My mother is 61 years old and was diagnosed with cerebral palsy when she was 17 months old, her mother was a wonderful, strong woman who had total faith that her daughter would grow up as normal as possible. The problem is that her mother is gone now and symptoms are starting to reappear and there are no journals or notes telling her what things were like as a child to help her cope now. She has tried looking for help and someone to talk to but since she is no longer a child they are turning her away.

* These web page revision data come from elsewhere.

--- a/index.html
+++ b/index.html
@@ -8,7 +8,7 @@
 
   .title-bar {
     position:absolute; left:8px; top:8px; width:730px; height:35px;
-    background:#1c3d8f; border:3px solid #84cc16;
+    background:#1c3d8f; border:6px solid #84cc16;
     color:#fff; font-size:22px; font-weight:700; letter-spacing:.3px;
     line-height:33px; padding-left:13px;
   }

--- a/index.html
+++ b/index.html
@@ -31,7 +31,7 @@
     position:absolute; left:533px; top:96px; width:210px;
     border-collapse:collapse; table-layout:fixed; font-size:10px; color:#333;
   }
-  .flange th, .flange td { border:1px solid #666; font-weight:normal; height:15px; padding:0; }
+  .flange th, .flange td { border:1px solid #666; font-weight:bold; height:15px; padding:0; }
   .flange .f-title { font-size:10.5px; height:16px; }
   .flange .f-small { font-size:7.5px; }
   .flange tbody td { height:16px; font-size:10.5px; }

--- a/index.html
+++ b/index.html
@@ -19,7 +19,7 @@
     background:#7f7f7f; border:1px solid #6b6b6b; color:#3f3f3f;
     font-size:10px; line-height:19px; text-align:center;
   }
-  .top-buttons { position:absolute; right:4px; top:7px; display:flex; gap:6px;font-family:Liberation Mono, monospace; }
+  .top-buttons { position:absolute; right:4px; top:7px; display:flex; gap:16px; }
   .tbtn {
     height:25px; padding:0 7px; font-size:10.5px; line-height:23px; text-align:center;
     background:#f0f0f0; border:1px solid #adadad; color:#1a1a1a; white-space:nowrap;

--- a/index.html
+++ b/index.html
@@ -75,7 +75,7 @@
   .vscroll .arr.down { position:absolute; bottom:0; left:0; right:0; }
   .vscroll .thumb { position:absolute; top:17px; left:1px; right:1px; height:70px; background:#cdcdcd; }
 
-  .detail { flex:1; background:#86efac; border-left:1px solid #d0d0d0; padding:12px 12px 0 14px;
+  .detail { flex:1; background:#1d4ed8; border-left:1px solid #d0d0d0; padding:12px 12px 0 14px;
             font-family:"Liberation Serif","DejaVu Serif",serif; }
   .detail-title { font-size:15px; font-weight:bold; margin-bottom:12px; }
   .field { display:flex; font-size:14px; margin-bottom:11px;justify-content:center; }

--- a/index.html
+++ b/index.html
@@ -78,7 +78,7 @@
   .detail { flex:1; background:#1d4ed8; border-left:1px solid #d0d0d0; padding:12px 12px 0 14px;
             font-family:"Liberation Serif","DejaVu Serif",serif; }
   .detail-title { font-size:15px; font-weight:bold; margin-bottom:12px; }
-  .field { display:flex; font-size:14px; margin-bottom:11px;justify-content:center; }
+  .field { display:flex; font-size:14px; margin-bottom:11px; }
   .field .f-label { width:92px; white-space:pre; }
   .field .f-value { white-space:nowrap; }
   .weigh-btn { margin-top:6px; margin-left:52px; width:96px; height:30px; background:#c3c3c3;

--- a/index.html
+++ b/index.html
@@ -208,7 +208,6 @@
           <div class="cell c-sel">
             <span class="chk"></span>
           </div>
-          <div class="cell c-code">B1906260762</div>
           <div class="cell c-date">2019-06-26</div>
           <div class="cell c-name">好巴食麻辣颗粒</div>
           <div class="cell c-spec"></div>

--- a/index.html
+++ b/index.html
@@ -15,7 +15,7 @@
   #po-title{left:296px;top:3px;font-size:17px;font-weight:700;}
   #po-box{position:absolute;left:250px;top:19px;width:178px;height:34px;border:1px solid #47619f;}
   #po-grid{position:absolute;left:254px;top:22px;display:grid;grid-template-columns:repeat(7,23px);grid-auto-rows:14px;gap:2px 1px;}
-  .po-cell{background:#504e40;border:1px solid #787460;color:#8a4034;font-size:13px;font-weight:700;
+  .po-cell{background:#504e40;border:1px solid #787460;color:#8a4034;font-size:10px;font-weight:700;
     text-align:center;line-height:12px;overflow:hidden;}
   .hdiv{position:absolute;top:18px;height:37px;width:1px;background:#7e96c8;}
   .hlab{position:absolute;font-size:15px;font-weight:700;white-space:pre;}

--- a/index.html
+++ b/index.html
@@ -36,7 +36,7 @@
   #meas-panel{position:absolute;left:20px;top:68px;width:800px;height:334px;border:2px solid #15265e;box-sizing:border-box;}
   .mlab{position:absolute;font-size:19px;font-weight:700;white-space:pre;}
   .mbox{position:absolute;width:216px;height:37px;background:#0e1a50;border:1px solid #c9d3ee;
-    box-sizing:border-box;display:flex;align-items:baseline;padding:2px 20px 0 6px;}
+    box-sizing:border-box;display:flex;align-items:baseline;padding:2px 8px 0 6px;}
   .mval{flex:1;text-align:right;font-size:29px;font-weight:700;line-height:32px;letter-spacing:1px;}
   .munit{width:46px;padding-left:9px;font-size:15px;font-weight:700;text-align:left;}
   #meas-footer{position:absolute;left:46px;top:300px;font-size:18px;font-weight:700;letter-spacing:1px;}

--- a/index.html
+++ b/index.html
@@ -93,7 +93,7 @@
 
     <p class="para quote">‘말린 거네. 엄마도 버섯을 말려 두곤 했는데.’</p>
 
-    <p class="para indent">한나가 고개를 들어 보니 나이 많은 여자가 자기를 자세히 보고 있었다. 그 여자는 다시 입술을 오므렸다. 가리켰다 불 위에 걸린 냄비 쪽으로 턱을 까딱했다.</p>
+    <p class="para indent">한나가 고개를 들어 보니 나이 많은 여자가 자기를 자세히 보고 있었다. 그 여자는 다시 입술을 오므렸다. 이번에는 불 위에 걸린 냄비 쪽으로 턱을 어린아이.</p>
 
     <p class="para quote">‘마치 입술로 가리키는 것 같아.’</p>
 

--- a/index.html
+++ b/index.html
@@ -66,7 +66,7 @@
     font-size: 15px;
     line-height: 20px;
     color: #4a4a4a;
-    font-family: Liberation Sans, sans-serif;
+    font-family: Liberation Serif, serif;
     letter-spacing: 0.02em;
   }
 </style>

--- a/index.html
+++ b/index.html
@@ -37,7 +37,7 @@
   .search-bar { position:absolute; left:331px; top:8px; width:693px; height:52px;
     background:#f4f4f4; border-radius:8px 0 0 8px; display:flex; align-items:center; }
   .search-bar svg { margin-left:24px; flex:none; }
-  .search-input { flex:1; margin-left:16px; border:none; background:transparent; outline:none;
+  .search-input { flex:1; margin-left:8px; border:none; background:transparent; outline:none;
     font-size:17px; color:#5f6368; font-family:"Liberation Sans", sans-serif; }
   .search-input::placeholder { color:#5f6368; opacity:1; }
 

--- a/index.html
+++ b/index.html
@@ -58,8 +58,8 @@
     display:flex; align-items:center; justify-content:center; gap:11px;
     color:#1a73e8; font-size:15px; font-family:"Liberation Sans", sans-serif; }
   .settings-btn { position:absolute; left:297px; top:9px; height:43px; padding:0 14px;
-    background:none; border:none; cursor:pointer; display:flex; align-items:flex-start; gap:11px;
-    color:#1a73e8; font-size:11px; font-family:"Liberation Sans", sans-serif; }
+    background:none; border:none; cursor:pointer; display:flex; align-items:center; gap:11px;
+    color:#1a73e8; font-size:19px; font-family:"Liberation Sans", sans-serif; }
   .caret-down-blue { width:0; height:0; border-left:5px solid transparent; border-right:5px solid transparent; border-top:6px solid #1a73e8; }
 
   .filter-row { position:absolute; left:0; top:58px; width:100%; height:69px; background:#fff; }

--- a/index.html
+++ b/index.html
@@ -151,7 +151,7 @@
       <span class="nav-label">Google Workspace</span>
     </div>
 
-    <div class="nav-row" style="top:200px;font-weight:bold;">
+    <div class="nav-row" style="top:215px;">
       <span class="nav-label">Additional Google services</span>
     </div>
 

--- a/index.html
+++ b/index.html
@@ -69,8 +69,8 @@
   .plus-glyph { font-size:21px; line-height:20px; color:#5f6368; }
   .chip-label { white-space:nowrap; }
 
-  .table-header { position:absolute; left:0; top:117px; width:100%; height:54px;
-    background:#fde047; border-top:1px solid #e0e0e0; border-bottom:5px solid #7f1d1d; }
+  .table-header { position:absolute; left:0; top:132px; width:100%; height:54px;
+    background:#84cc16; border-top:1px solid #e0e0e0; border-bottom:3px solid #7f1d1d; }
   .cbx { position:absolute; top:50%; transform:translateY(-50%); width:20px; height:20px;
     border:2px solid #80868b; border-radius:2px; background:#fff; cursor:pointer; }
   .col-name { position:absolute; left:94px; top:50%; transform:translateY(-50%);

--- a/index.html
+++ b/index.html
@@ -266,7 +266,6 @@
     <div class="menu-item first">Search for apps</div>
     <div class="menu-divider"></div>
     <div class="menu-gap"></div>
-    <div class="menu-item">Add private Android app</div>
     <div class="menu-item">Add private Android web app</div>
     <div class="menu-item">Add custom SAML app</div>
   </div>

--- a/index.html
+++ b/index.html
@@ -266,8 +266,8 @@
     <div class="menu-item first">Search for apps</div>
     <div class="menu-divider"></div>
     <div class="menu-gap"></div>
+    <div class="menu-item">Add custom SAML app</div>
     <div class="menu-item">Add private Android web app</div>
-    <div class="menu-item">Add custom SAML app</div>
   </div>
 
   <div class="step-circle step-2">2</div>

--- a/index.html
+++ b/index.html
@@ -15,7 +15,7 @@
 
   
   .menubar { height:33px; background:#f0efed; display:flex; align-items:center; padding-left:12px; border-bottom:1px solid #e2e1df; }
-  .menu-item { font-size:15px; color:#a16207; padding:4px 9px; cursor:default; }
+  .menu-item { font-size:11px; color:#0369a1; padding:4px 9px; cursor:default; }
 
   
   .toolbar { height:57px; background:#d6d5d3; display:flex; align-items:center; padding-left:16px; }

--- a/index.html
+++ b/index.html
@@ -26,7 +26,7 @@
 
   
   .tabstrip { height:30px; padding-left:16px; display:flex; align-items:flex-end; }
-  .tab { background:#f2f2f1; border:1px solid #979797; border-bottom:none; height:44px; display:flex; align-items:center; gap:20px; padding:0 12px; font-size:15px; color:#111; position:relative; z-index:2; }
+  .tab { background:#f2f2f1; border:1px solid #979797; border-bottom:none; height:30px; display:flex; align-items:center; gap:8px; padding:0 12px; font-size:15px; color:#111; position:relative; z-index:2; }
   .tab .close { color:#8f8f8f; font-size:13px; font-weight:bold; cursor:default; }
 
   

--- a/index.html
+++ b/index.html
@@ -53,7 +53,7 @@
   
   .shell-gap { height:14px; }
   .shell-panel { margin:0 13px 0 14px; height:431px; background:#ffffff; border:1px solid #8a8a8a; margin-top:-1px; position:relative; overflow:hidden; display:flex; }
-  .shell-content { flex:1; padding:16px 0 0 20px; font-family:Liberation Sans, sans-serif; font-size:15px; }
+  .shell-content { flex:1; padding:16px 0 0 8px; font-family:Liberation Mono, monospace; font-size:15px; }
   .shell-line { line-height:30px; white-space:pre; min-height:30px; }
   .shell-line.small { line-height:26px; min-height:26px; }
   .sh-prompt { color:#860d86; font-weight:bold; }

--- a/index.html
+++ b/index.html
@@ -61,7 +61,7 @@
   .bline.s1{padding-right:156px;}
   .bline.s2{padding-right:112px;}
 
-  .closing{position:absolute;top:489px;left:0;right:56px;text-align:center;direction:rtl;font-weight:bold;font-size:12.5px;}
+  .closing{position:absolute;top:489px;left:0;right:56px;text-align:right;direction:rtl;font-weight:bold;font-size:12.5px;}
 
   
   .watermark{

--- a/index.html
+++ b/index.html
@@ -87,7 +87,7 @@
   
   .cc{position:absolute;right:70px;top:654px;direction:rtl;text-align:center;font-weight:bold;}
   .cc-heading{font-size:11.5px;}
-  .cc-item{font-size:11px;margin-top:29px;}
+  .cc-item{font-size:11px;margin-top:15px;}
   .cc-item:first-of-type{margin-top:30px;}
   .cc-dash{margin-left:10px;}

This is wrong, how can we learn about a disease or impairment when we don’t help those who have survived so long living with them. I want to help my mom learn as much as she can about her condition and want to find avenues for her to go down to get the support she needs now that she has no one else to ask. She is hurting now and she doesn’t know what to do or where to go. I want to try to get a support group set up for our older generation to help cope with and understand their disability. We need to take care of our parents just as much as we need to take care of our growing children. They are just as important to the cycle of life and can shed some light on the disabilities they are afflicted with and find others who are going through the same issues. Where is their outlet and support?

This entry was posted on Thursday, May 22nd, 2008 at 4:33 pm and is filed under Blogroll, ceebral palsy, cerberal palsy, cerbral palsy, cerebal palsy, cerebarl palsy, cerebeal palsy, cerebral palsy attorney, cerebral palsy attorneys, cerebral palsy cause. You can follow any responses to this entry through the RSS 2.0 feed. Both comments and pings are currently closed.